Claribel Alegría, Nicaraguan-Salvadoran. the most joyful and loving poet our country has ever known, died on January 26 at the age of 93, leaving Nicaragua a shining monument of 30 books, nearly all of them poetry. Just two months earlier she was in Madrid to receive the 23rd Queen Sofía Prize for Ibero-American Poetry. These were her words that day,November 13, 2017

Claribel Alegría

To the ladies and gentlemen of Salamanca who this year are celebrating—and I with them—the 800th anniversary of their wonderful university’s founding, it is with great honor and joy that I receive the prestigious Queen Sofía Prize.

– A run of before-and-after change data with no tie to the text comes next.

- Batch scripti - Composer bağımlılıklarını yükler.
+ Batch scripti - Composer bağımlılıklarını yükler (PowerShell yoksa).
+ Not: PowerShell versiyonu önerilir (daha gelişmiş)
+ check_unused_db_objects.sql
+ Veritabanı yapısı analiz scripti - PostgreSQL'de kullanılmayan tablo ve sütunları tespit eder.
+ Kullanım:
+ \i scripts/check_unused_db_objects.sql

It was five in the morning. I was sound asleep when my nurse, Elsy Duarte, woke me shouting “Congratulations!” I groggily roused myself and told her that my birthday had already come and gone five days earlier. “No!” she said, “it’s not for your birthday; they have awarded you the Queen Sofía Prize!” I had a hard time understanding, but then I remembered my husband Bud, who died more than 20 years ago. When he was granted the prize for the first time, he said to me, “A prize like this is what I want for you.” When I just laughed, he continued, “Worst of all is that when they give it to you, I will no longer be here, and we won’t be able to share it.”

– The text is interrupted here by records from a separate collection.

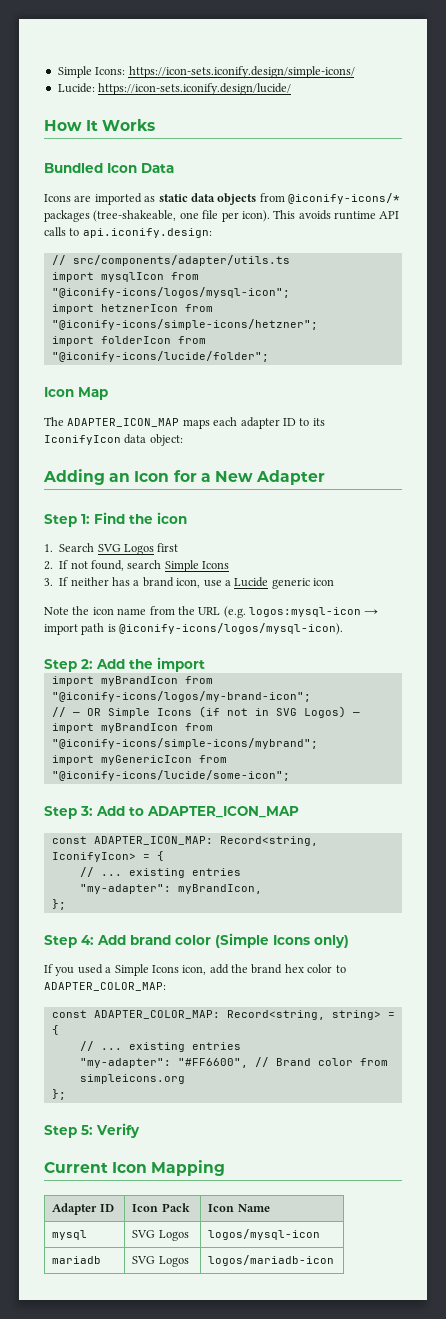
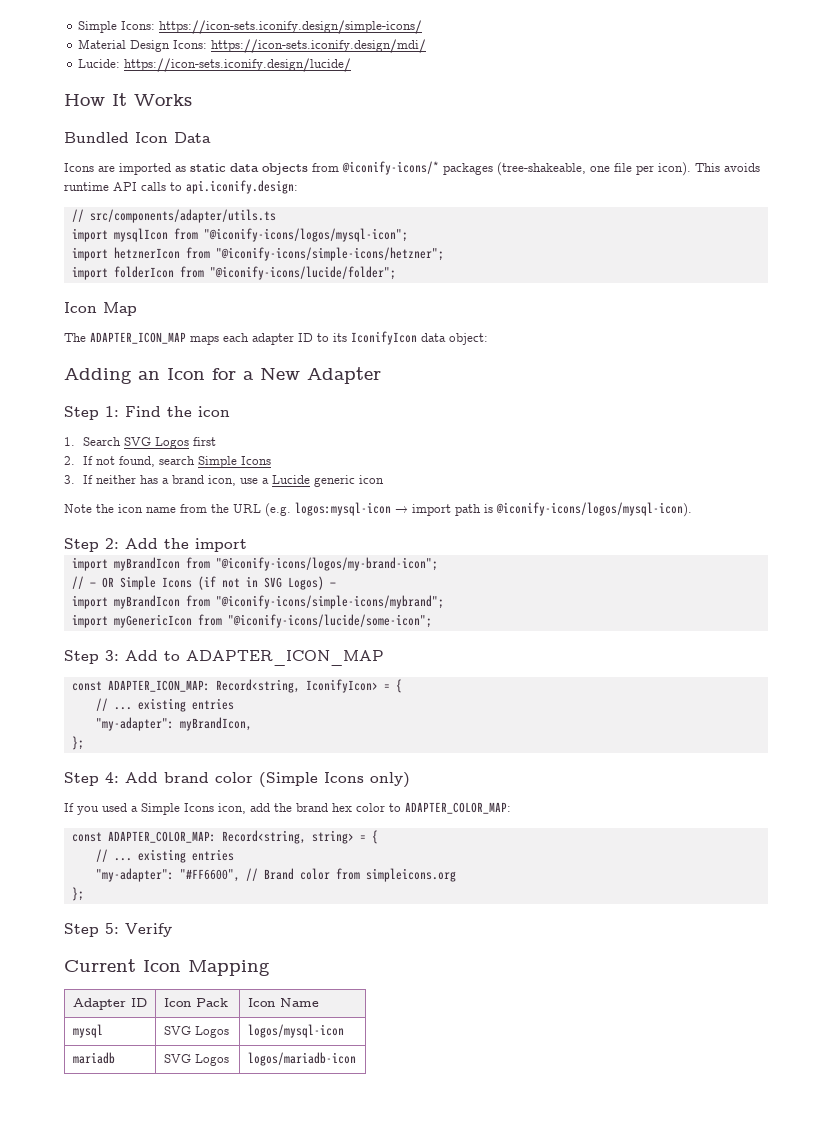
+ Material Design Icons: https://icon-sets.iconify.design/mdi/

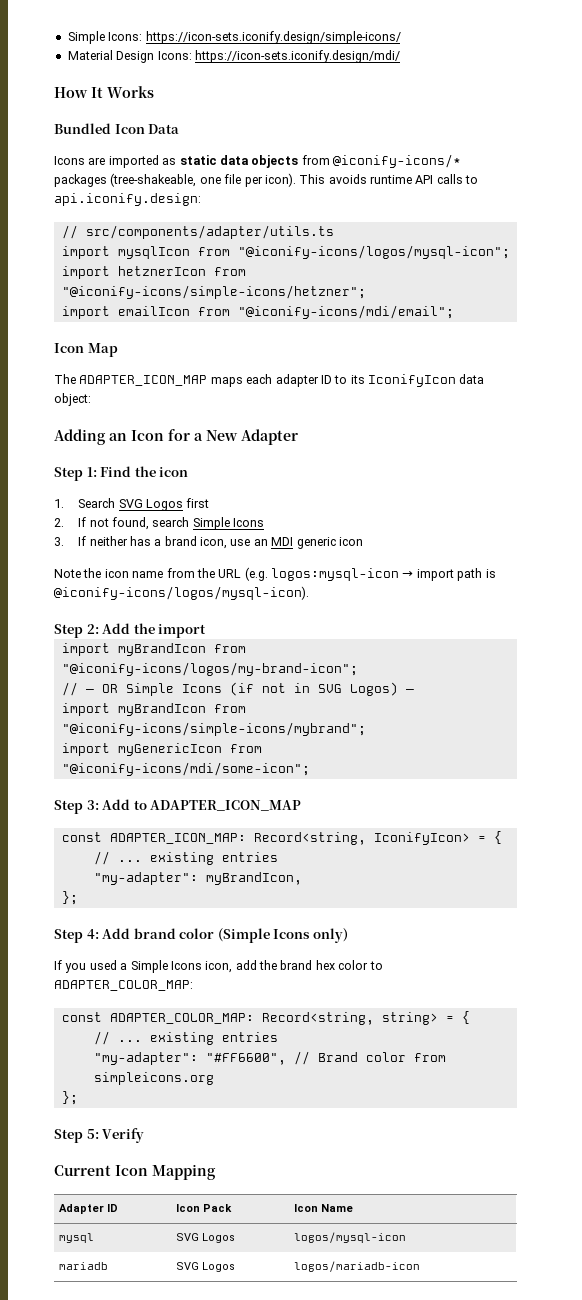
- Lucide: https://icon-sets.iconify.design/lucide/
- import folderIcon from "@iconify-icons/lucide/folder";
+ import emailIcon from "@iconify-icons/mdi/email";
- 3. If neither has a brand icon, use a Lucide generic icon
+ 3. If neither has a brand icon, use an MDI generic icon
- import myGenericIcon from "@iconify-icons/lucide/some-icon";
+ import myGenericIcon from "@iconify-icons/mdi/some-icon";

So this award is very important to me beyond its prestige, and I want to dedicate it not only to Her Majesty Queen Sofía, but also to my mentor, our great Juan Ramón Jiménez; to his beloved wife, Zenobia Campurbí; and to Rainer María Rilke, who with his book Letters to a Young Poet showed me my vocation.

“I grew up in a machista society”


I was born and grew up in an aggressively machista society. Among my generation in Central America, a middle-class girl had the option of marrying and becoming her husband’s housewife, or staying chaste and virgin, baking traditional pastries for her nieces and nephews. A peasant or working-class woman’s only option was to become a slave to her husband and children.

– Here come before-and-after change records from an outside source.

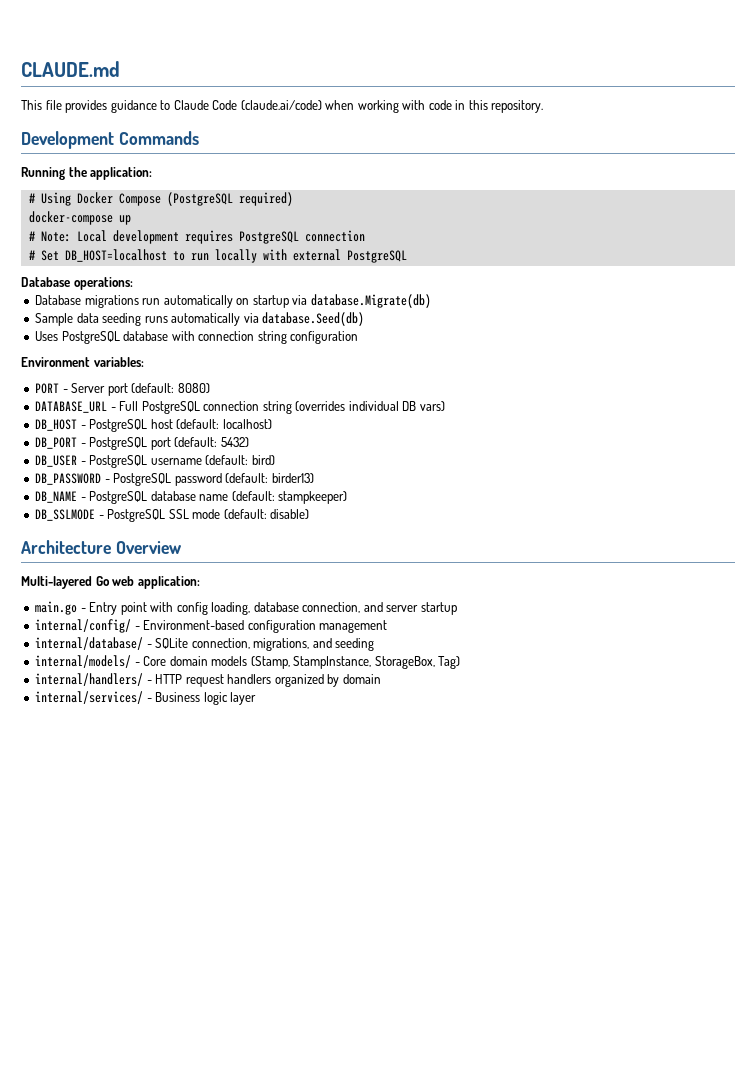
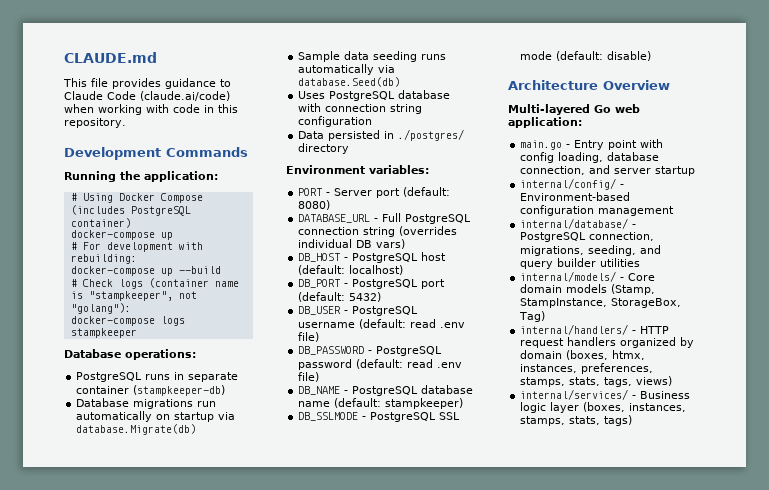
- # Using Docker Compose (PostgreSQL required)
+ # Using Docker Compose (includes PostgreSQL container)
- # Note: Local development requires PostgreSQL connection
- # Set DB_HOST=localhost to run locally with external PostgreSQL
+ # For development with rebuilding:
+ docker-compose up --build
+ # Check logs (container name is "stampkeeper", not "golang"):
+ docker-compose logs stampkeeper
  Database operations:
+ PostgreSQL runs in separate container (stampkeeper-db)
+ Data persisted in ./postgres/ directory
- DB_USER - PostgreSQL username (default: bird)
+ DB_USER - PostgreSQL username (default: read .env file)
- DB_PASSWORD - PostgreSQL password (default: birder13)
+ DB_PASSWORD - PostgreSQL password (default: read .env file)
- internal/database/ - SQLite connection, migrations, and seeding
+ internal/database/ - PostgreSQL connection, migrations, seeding, and query builder utilities
- internal/handlers/ - HTTP request handlers organized by domain
+ internal/handlers/ - HTTP request handlers organized by domain (boxes, htmx, instances, preferences, stamps, stats, tags, views)
- internal/services/ - Business logic layer
+ internal/services/ - Business logic layer (boxes, instances, stamps, stats, tags)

All over Latin America, until just a few years ago, women who stood out were rare. Names like Alfonsina Storni, Delmira Agustini, Gabriela Mistral, Juana de Ibarbouru, Claudia Lars, without mentioning the greatest of all, Sor Juana Inés de la Cruz—who more than three hundred years ago proclaimed, “O foolish men who accuse / women with so little cause”—were spoken of with something approaching astonishment and dread.

The majority of girls in my generation, from families with economic possibilities, did not even finish high school. You could count on one hand those who received a university degree. I suspect that Sor Juana, in her time, elected to become a nun for the opportunity to receive an education, which otherwise would have been forbidden to her.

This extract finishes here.